I will not be taking part in the flagging game. I have flagged, but rarely and only if I see something very bad (a scam which can hurt others) - and if the poster shows me I am wrong, I instantly unflag.

I refuse to stand as judge over posts that do not meet my criteria, as I've seen that others do enjoy them. Also, I have seen flags by those like trashit, which were made because of political reasons (someone who mentioned he watches Alex Jones) or the post is anti-vaccine. The wording of the flag-comments on trashit are vicious or, at best, real nasty. He programmed his flag-bot in this way because he has been delegated over 25,000 SP and feels powerful, but I have not seen any good posts by this fairly new 'trash' account.

This is supposed to improve our platform?

The way I see it, we have a few choices, under the new regime. We all go ahead full steam and flag everyone we do not like, or else, we look at ways to stop others from flagging us.

Tying this in to the curating changes (taking from authors, not the 25% as it is-was, but 50% and, as was said in one of the posts by those in power, maybe at next HF we can go to 80% for curators and 20% for authors, because, as was said, authors are not important to steemit, only the curators are), I do not find cause to feel optimistic about the future of this platform.

I also would like to know how we can protect ourselves if we are targetted by some nasty people, can we, for instance set our setting to Deny Payments? Would that prevent flagging, or could they still flag so as to affect our Rep (this is I was told by someone else). Is it true?

As for the curating. I refuse to write stories, spend hours on them and then have a few of those who upvote me take the lions share. It is NOT as if the curators are using their own money and therefore deserve a big thank you. They are using common funds without cost to them, but because they think a post will do well and earn them money, we must increase the rewards to them? BS.

I know that of those who upvote me, most do so as a way of rewarding me for the post, or by some as a way of thanking me for supporting them when they first started on steemit. Those are the kind of reasons that evoke good feelings and help generate friendships, which makes the platform a nice place to be. Your way, I think, will bring about the opposite.

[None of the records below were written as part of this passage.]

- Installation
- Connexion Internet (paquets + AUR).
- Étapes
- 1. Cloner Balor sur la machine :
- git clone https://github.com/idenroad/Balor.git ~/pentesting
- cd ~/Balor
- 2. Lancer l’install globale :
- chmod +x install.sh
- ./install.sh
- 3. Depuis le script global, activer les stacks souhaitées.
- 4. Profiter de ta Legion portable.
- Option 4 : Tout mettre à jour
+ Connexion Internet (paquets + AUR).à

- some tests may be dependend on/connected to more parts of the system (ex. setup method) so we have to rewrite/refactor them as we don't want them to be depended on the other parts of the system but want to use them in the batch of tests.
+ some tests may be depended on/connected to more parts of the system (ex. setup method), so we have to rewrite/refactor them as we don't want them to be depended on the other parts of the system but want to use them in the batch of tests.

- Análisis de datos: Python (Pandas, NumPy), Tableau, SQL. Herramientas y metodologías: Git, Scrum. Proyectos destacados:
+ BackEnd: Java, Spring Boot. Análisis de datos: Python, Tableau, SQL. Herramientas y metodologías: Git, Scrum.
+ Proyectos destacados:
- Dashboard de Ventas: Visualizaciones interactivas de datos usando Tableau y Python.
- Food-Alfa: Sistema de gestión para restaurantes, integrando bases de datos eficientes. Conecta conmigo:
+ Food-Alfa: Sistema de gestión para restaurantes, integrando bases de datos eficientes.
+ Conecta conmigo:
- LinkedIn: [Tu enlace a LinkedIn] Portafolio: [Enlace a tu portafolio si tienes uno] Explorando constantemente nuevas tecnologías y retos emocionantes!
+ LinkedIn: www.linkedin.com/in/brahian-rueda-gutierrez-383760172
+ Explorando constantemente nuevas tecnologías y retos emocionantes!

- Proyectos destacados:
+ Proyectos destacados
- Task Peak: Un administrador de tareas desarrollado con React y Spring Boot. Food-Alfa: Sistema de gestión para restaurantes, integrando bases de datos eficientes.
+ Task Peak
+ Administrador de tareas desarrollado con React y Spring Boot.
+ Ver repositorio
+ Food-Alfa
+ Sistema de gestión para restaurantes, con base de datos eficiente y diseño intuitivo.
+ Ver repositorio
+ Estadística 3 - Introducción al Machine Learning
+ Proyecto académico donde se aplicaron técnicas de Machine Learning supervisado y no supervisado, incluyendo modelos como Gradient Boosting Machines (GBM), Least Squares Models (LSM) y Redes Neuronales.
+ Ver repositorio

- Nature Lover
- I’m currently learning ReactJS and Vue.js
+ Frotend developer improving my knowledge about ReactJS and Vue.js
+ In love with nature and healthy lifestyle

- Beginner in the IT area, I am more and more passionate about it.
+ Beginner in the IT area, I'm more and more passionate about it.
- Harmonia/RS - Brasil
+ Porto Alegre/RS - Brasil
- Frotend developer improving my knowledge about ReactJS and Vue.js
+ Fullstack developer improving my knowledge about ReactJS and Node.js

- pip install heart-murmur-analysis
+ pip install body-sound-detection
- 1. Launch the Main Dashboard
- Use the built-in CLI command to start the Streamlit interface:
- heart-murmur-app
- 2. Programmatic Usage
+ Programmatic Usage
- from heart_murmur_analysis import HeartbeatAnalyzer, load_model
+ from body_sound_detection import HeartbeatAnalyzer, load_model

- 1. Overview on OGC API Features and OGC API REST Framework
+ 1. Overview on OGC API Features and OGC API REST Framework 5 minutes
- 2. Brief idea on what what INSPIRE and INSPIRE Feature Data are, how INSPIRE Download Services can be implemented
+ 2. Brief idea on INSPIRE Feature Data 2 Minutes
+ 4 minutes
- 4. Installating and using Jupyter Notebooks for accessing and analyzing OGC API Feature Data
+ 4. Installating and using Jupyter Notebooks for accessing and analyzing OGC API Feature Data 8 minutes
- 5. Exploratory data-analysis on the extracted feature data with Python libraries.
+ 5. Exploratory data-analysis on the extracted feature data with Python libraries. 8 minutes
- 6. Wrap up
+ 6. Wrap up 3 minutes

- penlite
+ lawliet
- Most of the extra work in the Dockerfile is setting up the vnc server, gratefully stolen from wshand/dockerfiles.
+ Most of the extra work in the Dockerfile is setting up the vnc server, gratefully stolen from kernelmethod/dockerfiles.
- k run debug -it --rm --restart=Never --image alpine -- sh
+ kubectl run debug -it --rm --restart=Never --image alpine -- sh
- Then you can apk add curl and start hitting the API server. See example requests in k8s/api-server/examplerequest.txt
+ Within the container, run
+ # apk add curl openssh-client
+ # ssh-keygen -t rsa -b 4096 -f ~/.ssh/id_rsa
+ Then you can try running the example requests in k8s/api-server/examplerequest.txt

A sort of PS here: It also means I am going to have to withdraw almost all my witness voting, as most of them support the changes of this HF, even if only because they feel obliged to.

Which leads me to the question: Of the members with a Rep of 70 or above - how many of them have never upvoted their own posts, or those of another, so that they get upvoted by that person in return? How many have ever purchased a vote or promised, 'follow and upvote me and I will follow and upvote you'? But now, that they have high reps and strong SP, they want to ensure we cannot do the same as them? Why? Are we really meant to bvelieve they are being altruistic and acting for our own good? (sorry, but I am not that much of a 'snowflake').

I am considering denying payments for my story posts, only allowing them if I make a news or political post. I am certain that by my doing so, I will be contributing to the platforms by my stories, while not funding leeches (those who are not satisfied by the current 25%). I can get rewarded on some of the alternatives which have sprung up recently.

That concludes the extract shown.